よく、
あなたの好きなことを仕事にしよう、とか
あなたにしかできないことをしよう、とか
いう言葉を見かけるんですけど。
おいおい🙄…
と、思うんですよね。
そりゃ世の中には、そういうお仕事もあると思いますよ?
文化、芸術などの創作者になった場合とかが当てはまるのでしょうね。
でも、それで生計を立てられる方はごく僅かで、たいていの場合はどこかに就職して、その組織の中での役割を果たして収入を得るわけでしょう?
そして、もしもその企業の中で「あなたにしかできない仕事」をしていたら、どうなると思いますか?
休めない、辞められない、代わりに誰も何もしてくれない状況がずっと続くのでは?
そういう「他の誰にもできない仕事」というのは、個人事業主、フリーランスならともかく、組織の中で割り振られたら、やるほうもさせるほうも綱渡りになるので…

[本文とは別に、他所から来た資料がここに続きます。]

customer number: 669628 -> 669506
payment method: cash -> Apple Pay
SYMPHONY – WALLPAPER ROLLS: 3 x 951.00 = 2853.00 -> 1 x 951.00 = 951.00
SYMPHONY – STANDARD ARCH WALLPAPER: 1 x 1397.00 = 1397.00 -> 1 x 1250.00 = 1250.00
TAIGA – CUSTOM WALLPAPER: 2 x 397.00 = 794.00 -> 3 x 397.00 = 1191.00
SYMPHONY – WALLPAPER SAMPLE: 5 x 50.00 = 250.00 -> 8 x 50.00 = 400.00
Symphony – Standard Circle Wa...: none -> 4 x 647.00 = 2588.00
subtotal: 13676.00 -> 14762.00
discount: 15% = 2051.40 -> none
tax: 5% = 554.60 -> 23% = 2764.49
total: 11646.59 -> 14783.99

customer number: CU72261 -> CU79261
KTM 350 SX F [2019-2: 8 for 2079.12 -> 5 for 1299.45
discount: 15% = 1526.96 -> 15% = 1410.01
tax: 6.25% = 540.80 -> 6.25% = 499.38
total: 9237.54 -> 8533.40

なるべくそうならないように仕事を割り振るのが上司の役目、という運営になるのではないでしょうか。
もしも就職してから違う職業につきたいと思うようになったとか、そこに合わないと感じたのであれば、無理して続ける必要はないかもしれませんが。
「自分の能力を活かす仕事をさせてくれない」とか
「自分にしかできない仕事をしたい」とか
まして、
「自分は誰にでもできる仕事はやりたくない」などと思うようなら、
「自分で仕事を創り出す」→事業を興すか、フリーランスになるかじゃないと、それは叶わないだろうなと思います。
…………
誰にでもできる仕事というのは、実際には、「難しいわけじゃないけど延々とやらないといけないこと」がほとんどなのではないでしょうか。
片づけとか掃除などがその典型ですね。
そして、そういう面倒で、そのわりには評価されなくて、やって当たり前と思われたら余計に嫌気がさす仕事は「自分のやりたいこと」とは違うと思いたくなるんですよね。
そしてそれをやってくれる誰かを見下して、「あんな誰にでもできる仕事しかやれない」と、相手を侮ったりすることも。

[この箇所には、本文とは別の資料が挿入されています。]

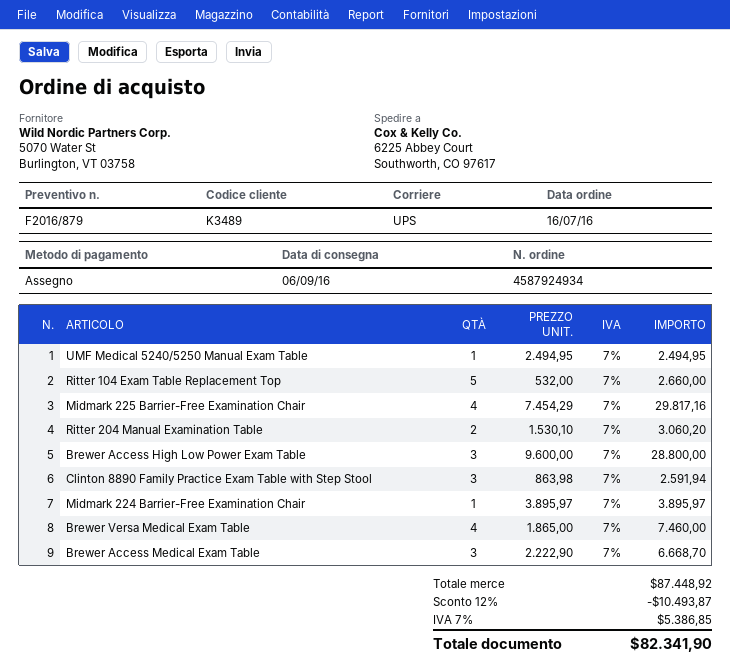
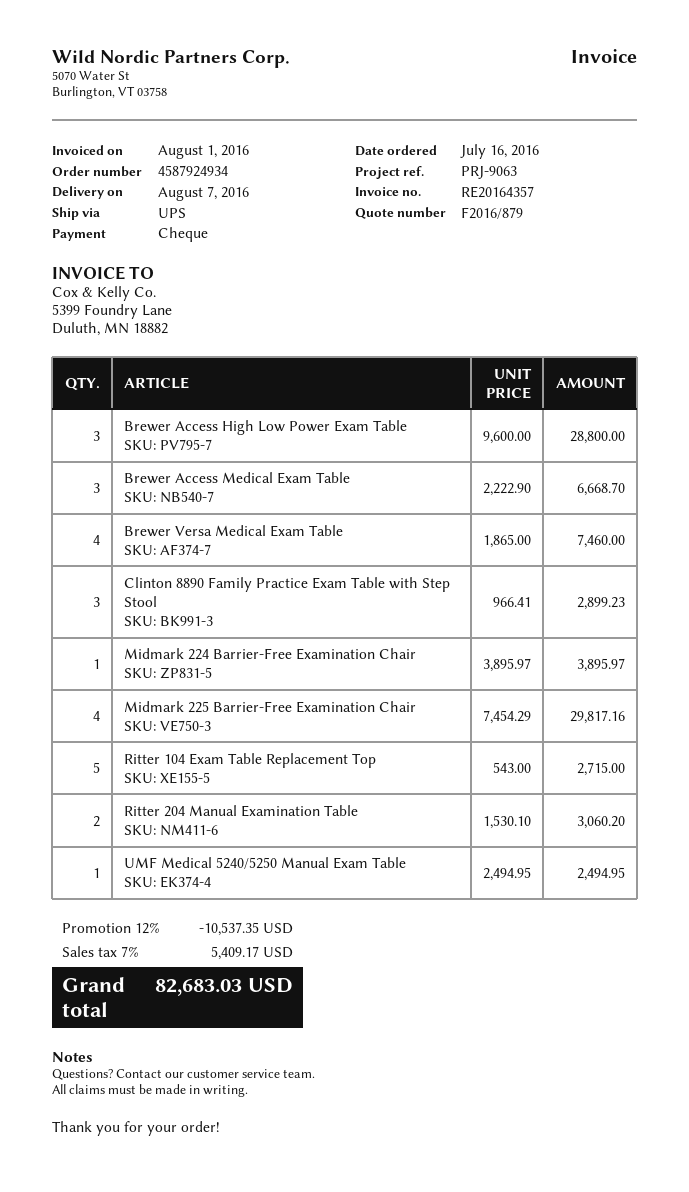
delivery date: 2016-09-06 -> 2016-08-07
Ritter 104 Exam Table Replacement Top: 5 x 532.00 = 2660.00 -> 5 x 543.00 = 2715.00
Clinton 8890 Family Practice Exam Table with Step Stool: 3 x 863.98 = 2591.94 -> 3 x 966.41 = 2899.23
discount: 12% = 10493.87 -> 12% = 10537.35
tax: 7% = 5386.85 -> 7% = 5409.17
total: 82341.90 -> 82683.03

実際には、その「誰かがやらないといけない面倒なこと」は誰もしないと困ることになります。
だからそういう「面倒なこと」をする方は、「必要な人物」にはなれなくても、「いてくれると助かる」と思ってもらえるようにはなれると思います。
少なくとも、「自分はそんなことをするためにここにいるわけじゃない」などという人よりは、重宝されるでしょうね。
さらに、周囲への配慮があって親切な態度ならば、「いてくれたら嬉しい」と思ってもらえる存在にはなるのではないでしょうか。
…………
羽生結弦選手のアイスリンク仙台さんへの寄付が、総額で1億円を超えたそうですね。
アイリンさんからの報告で知りました。
その金額も凄いけど、まだオリンピック金メダリストになる前の高校生の頃から、10年以上かけての総額だというのが、地道な支援の賜物なのだと思います。

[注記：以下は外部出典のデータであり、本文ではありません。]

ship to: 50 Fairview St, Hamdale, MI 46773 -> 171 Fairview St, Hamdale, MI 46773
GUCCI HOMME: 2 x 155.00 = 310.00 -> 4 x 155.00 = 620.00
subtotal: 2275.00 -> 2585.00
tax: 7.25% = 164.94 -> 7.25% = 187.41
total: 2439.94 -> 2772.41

もしも大富豪であるなら、一度にぽんと寄付できるかもしれないけれど。
持続可能な、来年も、おそらくそれ以降も、(同じくらいの金額ではなくても)支援してもらえるというのは…
かなり心強いことなのではないでしょうか。
それは先月のチャリティー演技会でも感じましたけど、このようなやり方なら、また次にその機会があればできるかもしれないんですよね。
そういう、「これからへの希望」を感じられるやり方というのは、ご自身の経験からきた配慮が含まれているのではないでしょうか。
…………
地道に、誰にでもできることをする。
それをとことんつきつめて、周囲への配慮と、自分だけではできない部分をしてくださっている誰かへの感謝と、支え合うことの意味と価値を知っている…
それを基礎、土台というのではないかな?と、私は思っています。
そして、基礎が盤石だから、その上に
「誰でもできることじゃない」ものを積み重ねられるのだし、
さらにその上に
「他の誰にもできない、唯一のもの」が積み上げられるのではないでしょうか。
羽生結弦選手のスケートが、
盤石の基礎、正確な技術の上に
煌びやかな芸術として燦然と輝いているように。
そして、見る方たちを至福へと誘うプログラムにできるのでしょうね。
読んでくださってありがとうございました。